* _DATA EXCERPTS_:

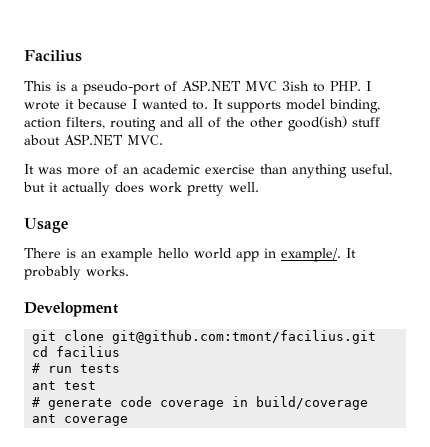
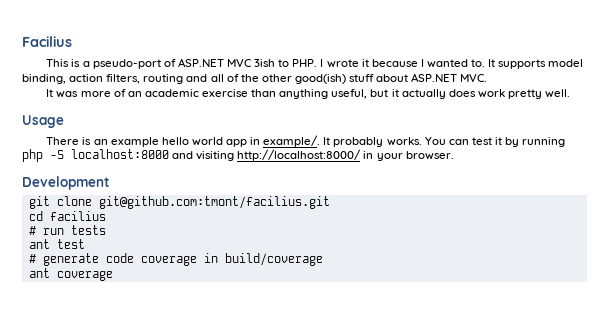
(129, 271) none -> [424,137,566,147] [22,149,454,162] You can test it by running php -S localhost:8000 and visiting http://localhost:8000/ in your browser.

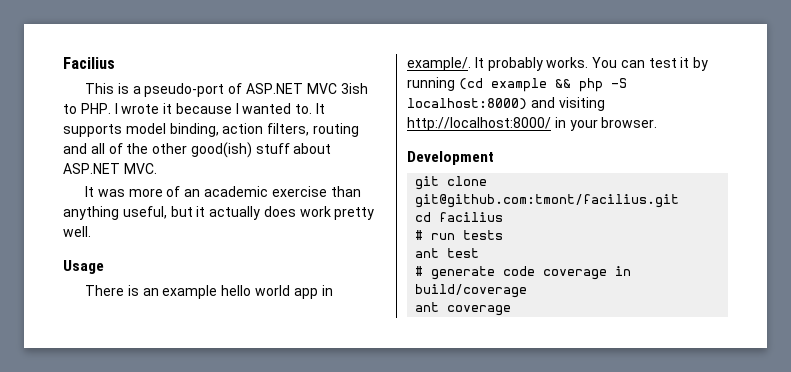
(566, 142) none -> [458,78,571,92] (cd example &&
[71,149,169,159] localhost:8000 -> [407,98,527,110] localhost:8000)

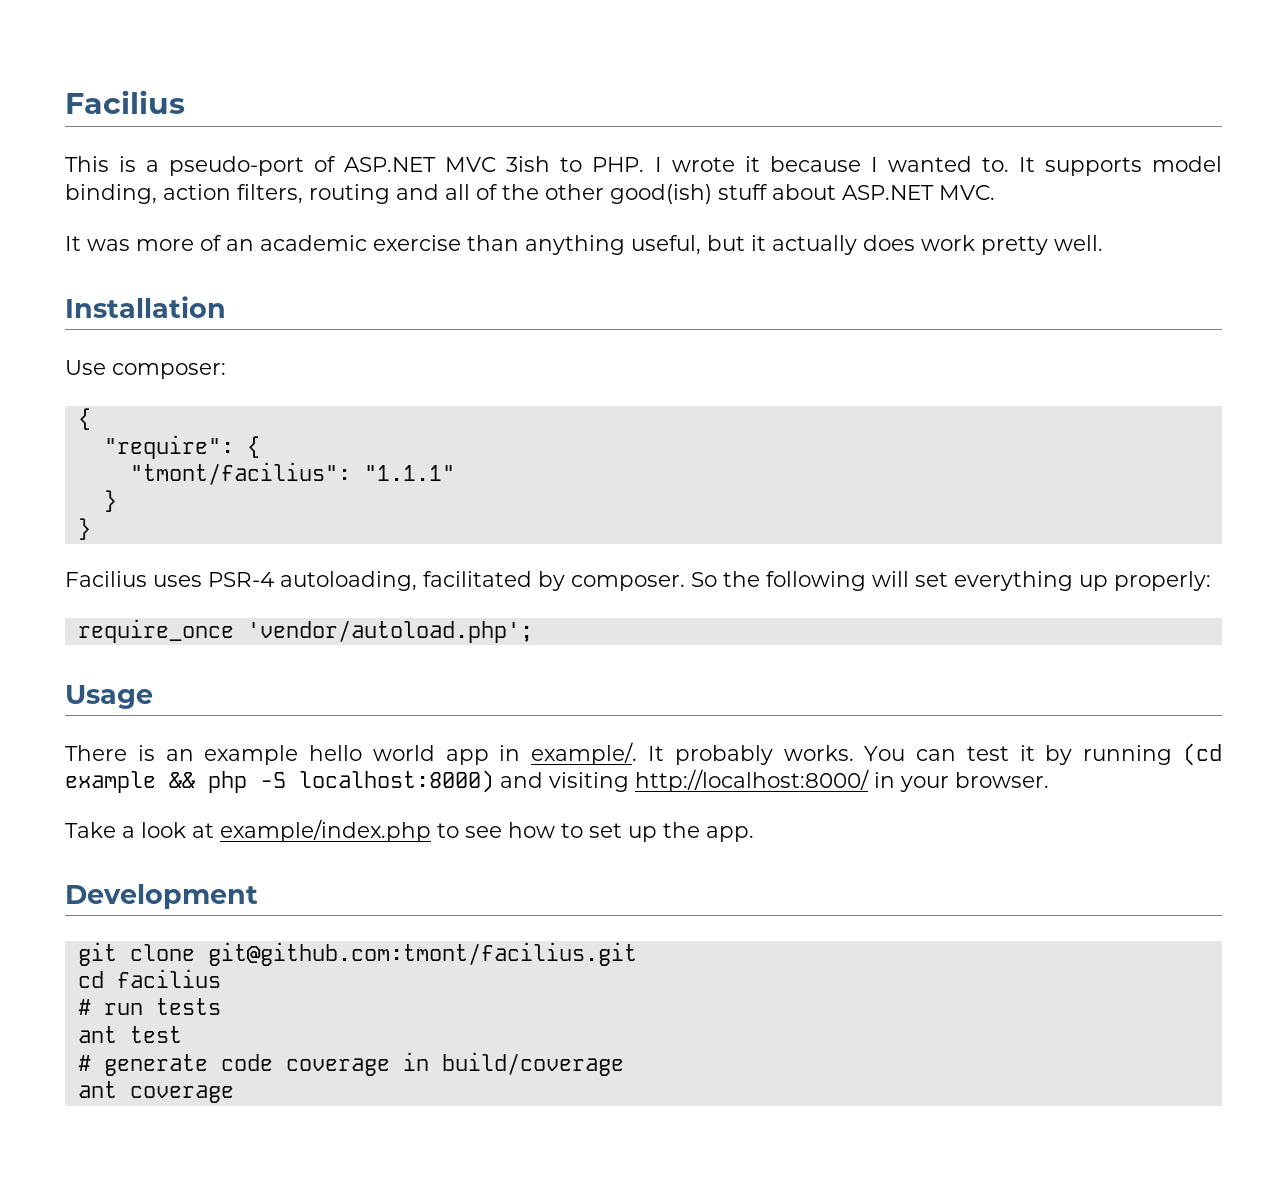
(91, 231) none -> [65,296,226,318] [65,360,226,379] [77,408,91,430] [103,435,260,459] [129,462,455,485] [103,490,117,512] [77,518,91,540] [65,571,1211,591] [77,619,533,643] // Installation // Use composer: // { // "require": { // "tmont/facilius": "1.1.1" // } // } // Facilius uses PSR-4 autoloading, facilitated by composer. So the following will set everything up properly: // require_once 'vendor/autoload.php';
(658, 122) none -> [65,819,754,842] // Take a look at example/index.php to see how to set up the app.

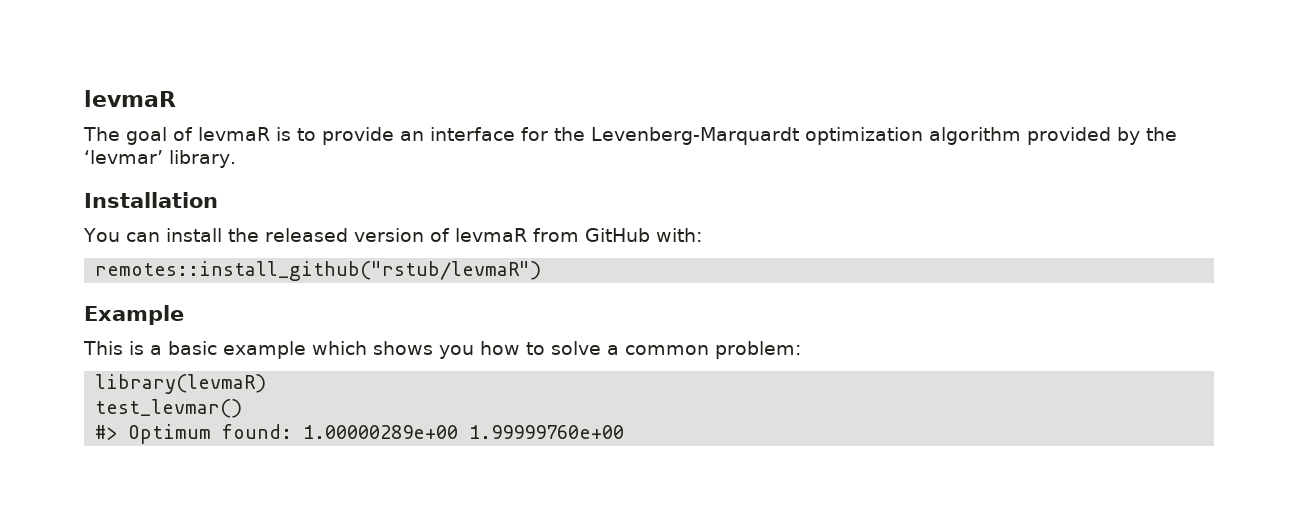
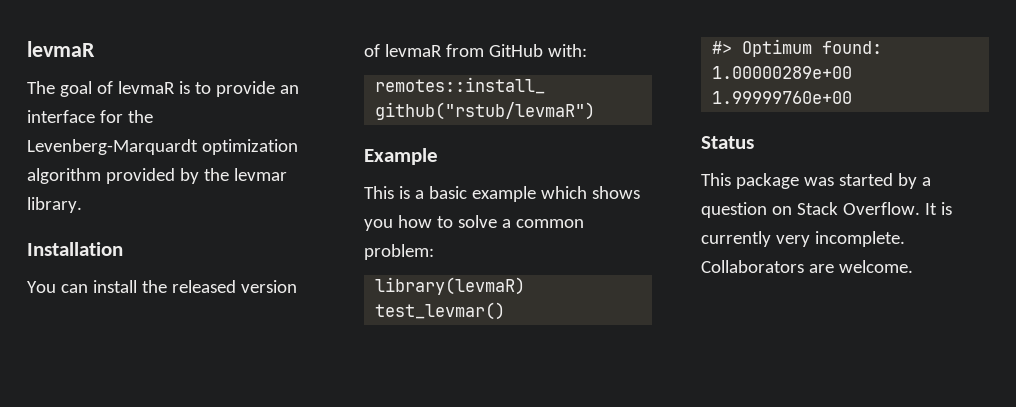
[84,150,163,164] ‘levmar’ -> [233,168,287,181] levmar
(625, 432) none -> [701,136,754,149] [701,173,931,189] [701,202,952,218] [701,231,905,247] [701,260,913,273] // Status // This package was started by a question on Stack Overflow. It is currently very incomplete. Collaborators are welcome.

* _DIRECTIONS_: In the listing above, find the line with "[84,150,163,164] ‘levmar’ ->", then copy it and every later line exactly, through the last line, and nothing else.

* _RESPONSE TO THE EXERCISE_:
[84,150,163,164] ‘levmar’ -> [233,168,287,181] levmar
(625, 432) none -> [701,136,754,149] [701,173,931,189] [701,202,952,218] [701,231,905,247] [701,260,913,273] // Status // This package was started by a question on Stack Overflow. It is currently very incomplete. Collaborators are welcome.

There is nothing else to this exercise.